### [DATA TO PROCESS]

━━━━━━━━

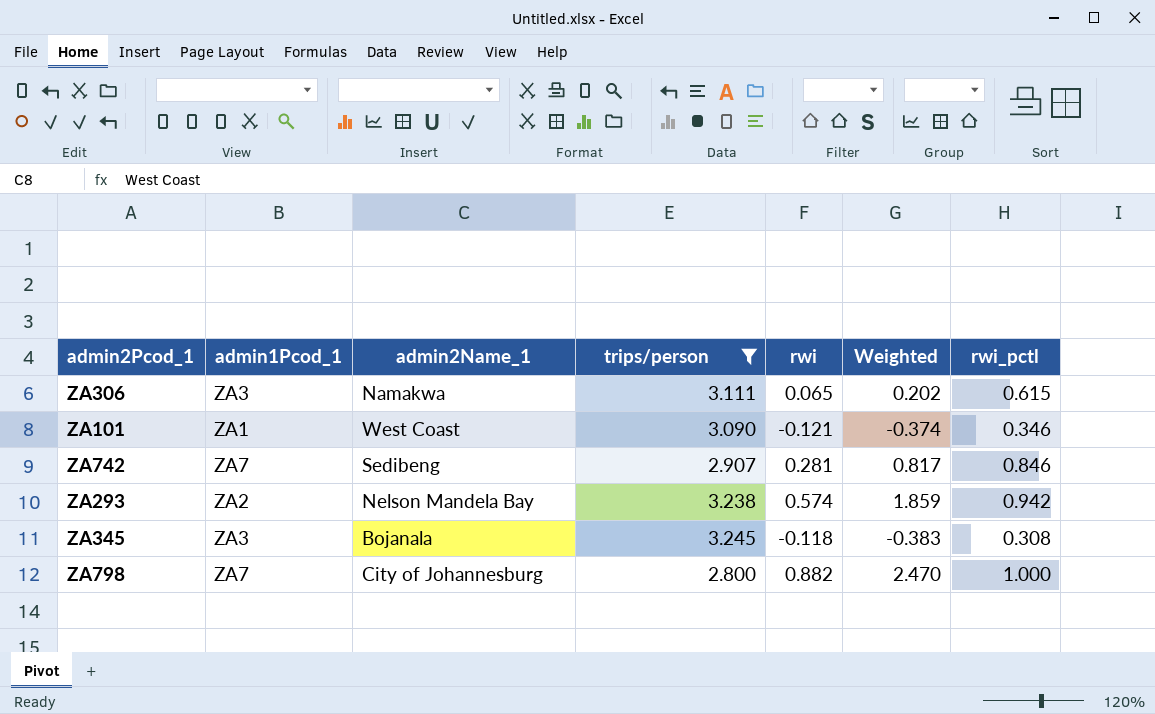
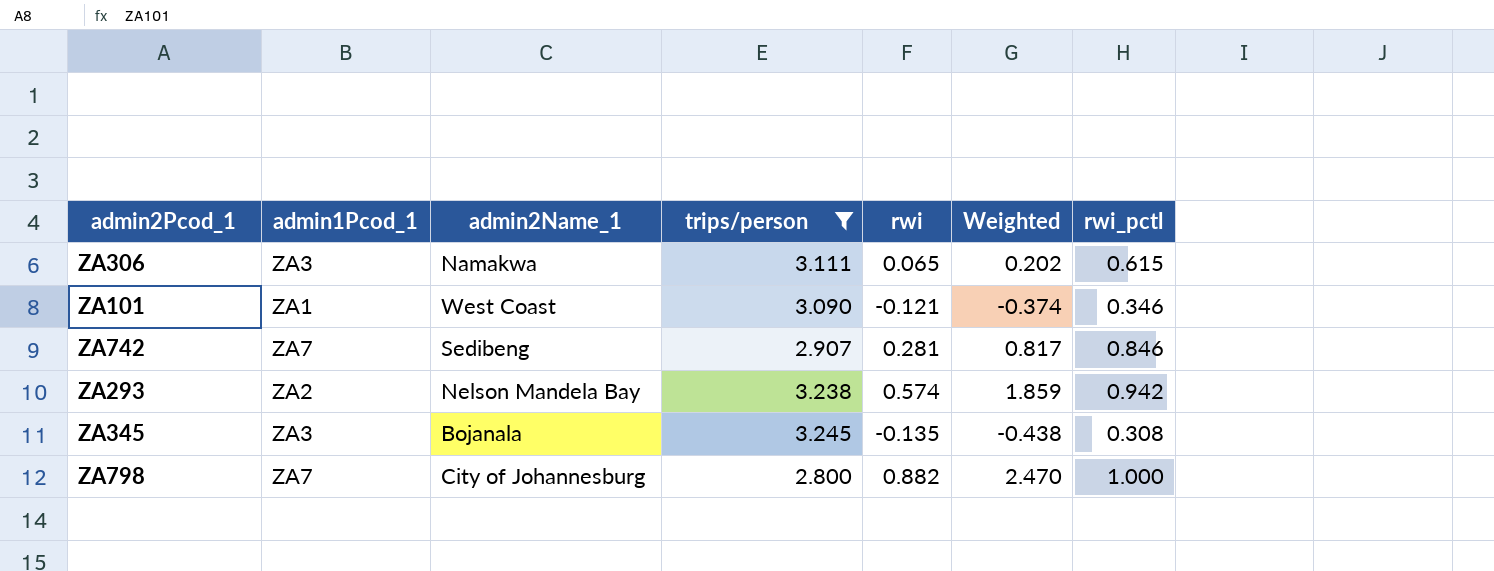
ZA345 | rwi: -0.118 -> -0.135
ZA345 | Weighted: -0.383 -> -0.438

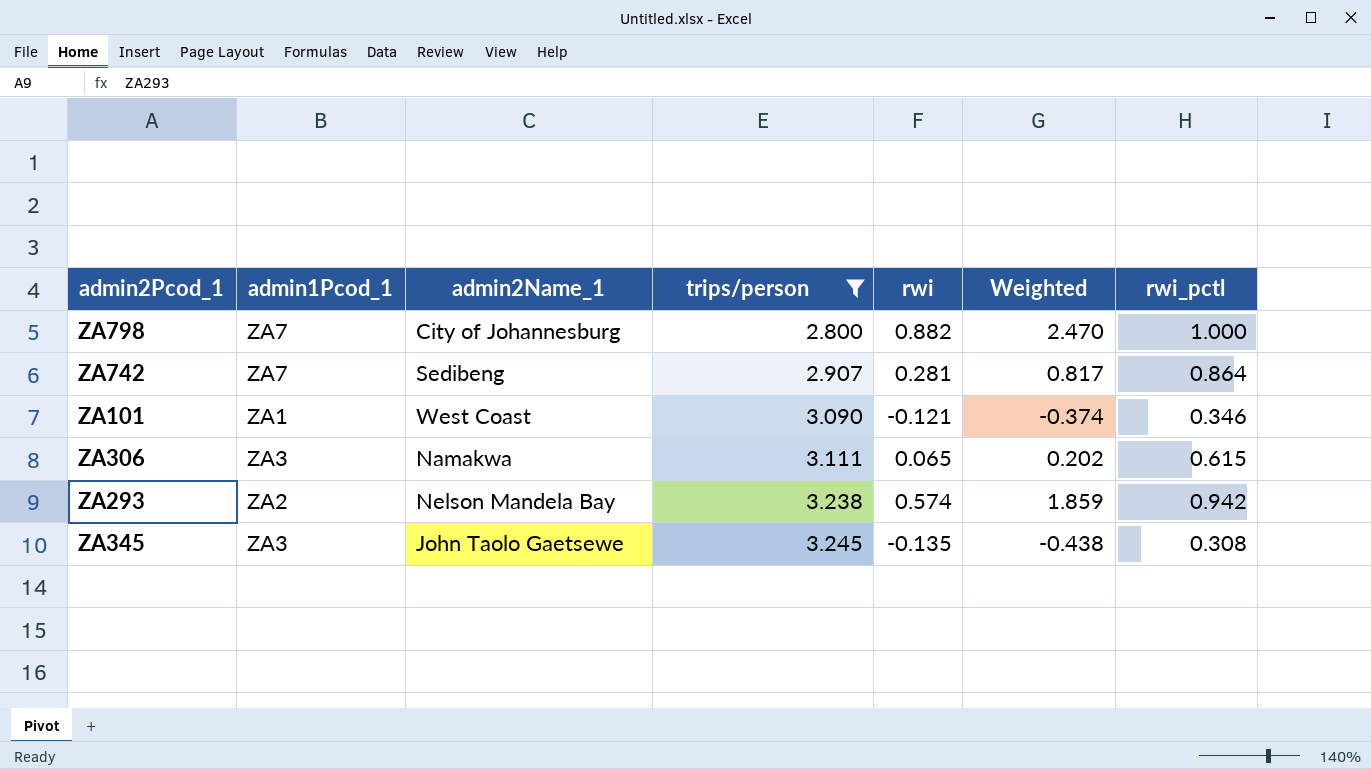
row order: none -> trips/person ascending
ZA742 | rwi_pctl: 0.846 -> 0.864
ZA345 | admin2Name_1: Bojanala -> John Taolo Gaetsewe

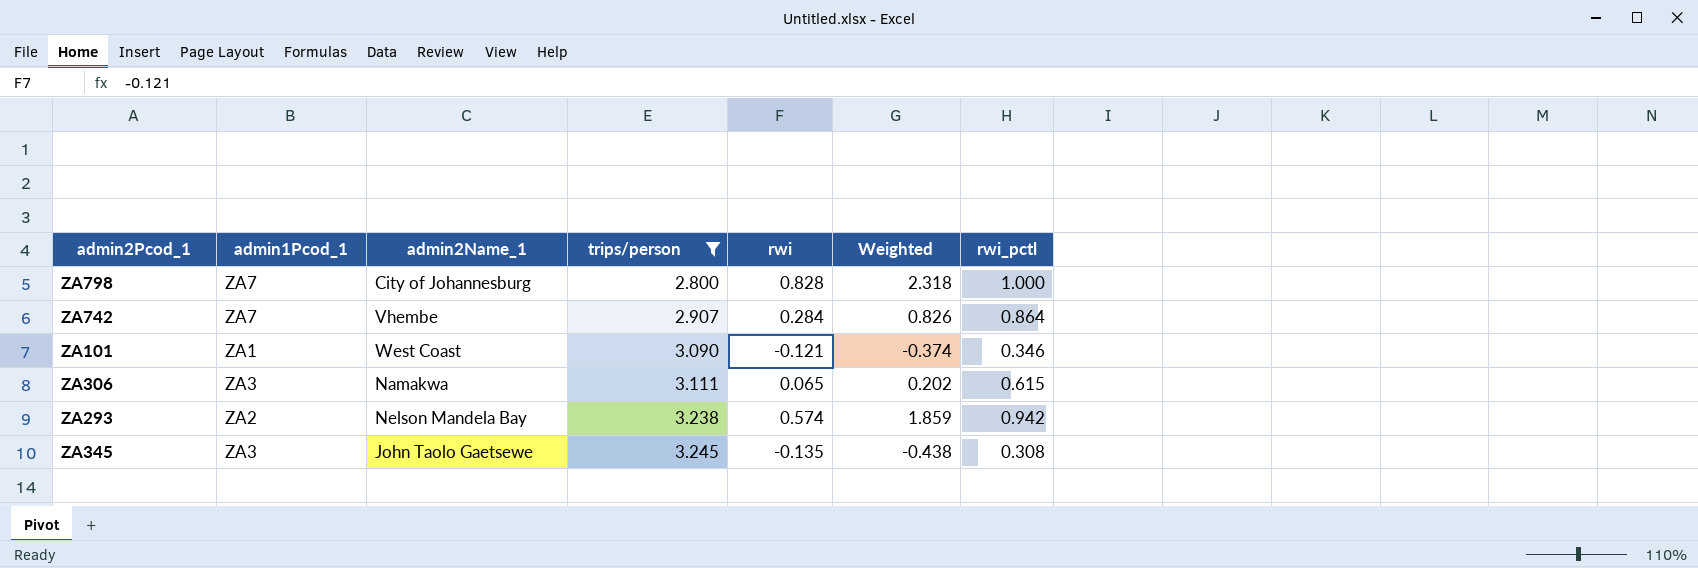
ZA798 | rwi: 0.882 -> 0.828
ZA798 | Weighted: 2.470 -> 2.318
ZA742 | admin2Name_1: Sedibeng -> Vhembe
ZA742 | rwi: 0.281 -> 0.284
ZA742 | Weighted: 0.817 -> 0.826

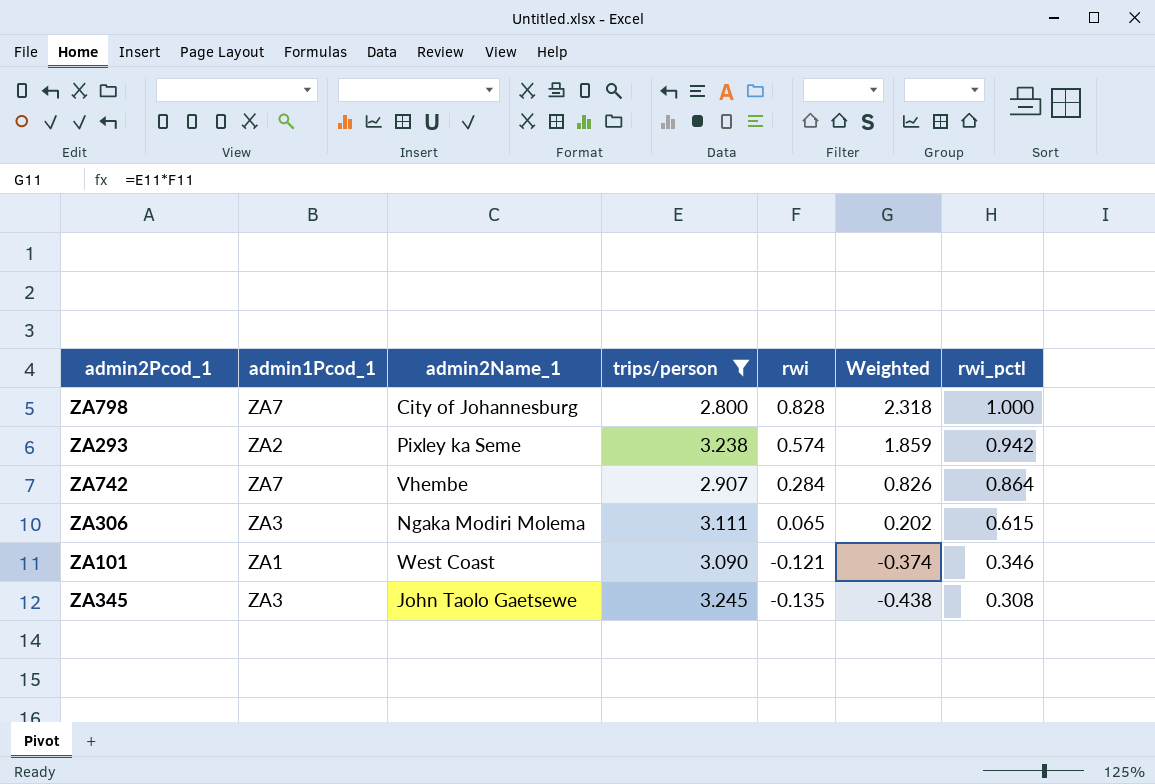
row order: trips/person ascending -> rwi descending
ZA293 | admin2Name_1: Nelson Mandela Bay -> Pixley ka Seme
ZA306 | admin2Name_1: Namakwa -> Ngaka Modiri Molema

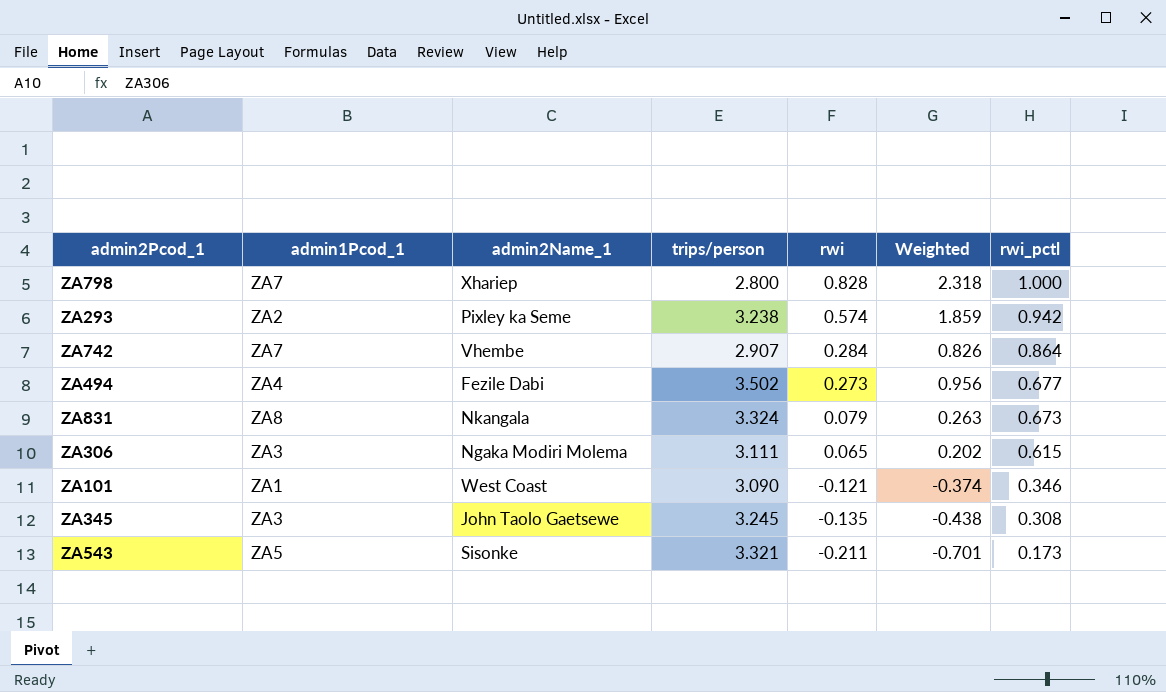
filter: trips/person <= 3.245 -> none
ZA798 | admin2Name_1: City of Johannesburg -> Xhariep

━━━━━━━━

### [TASK ITEM]
Transcribe every line of the data exactly. No pictures go in the copy.

### [SOLUTION TO THIS PROBLEM]
ZA345 | rwi: -0.118 -> -0.135
ZA345 | Weighted: -0.383 -> -0.438

row order: none -> trips/person ascending
ZA742 | rwi_pctl: 0.846 -> 0.864
ZA345 | admin2Name_1: Bojanala -> John Taolo Gaetsewe

ZA798 | rwi: 0.882 -> 0.828
ZA798 | Weighted: 2.470 -> 2.318
ZA742 | admin2Name_1: Sedibeng -> Vhembe
ZA742 | rwi: 0.281 -> 0.284
ZA742 | Weighted: 0.817 -> 0.826

row order: trips/person ascending -> rwi descending
ZA293 | admin2Name_1: Nelson Mandela Bay -> Pixley ka Seme
ZA306 | admin2Name_1: Namakwa -> Ngaka Modiri Molema

filter: trips/person <= 3.245 -> none
ZA798 | admin2Name_1: City of Johannesburg -> Xhariep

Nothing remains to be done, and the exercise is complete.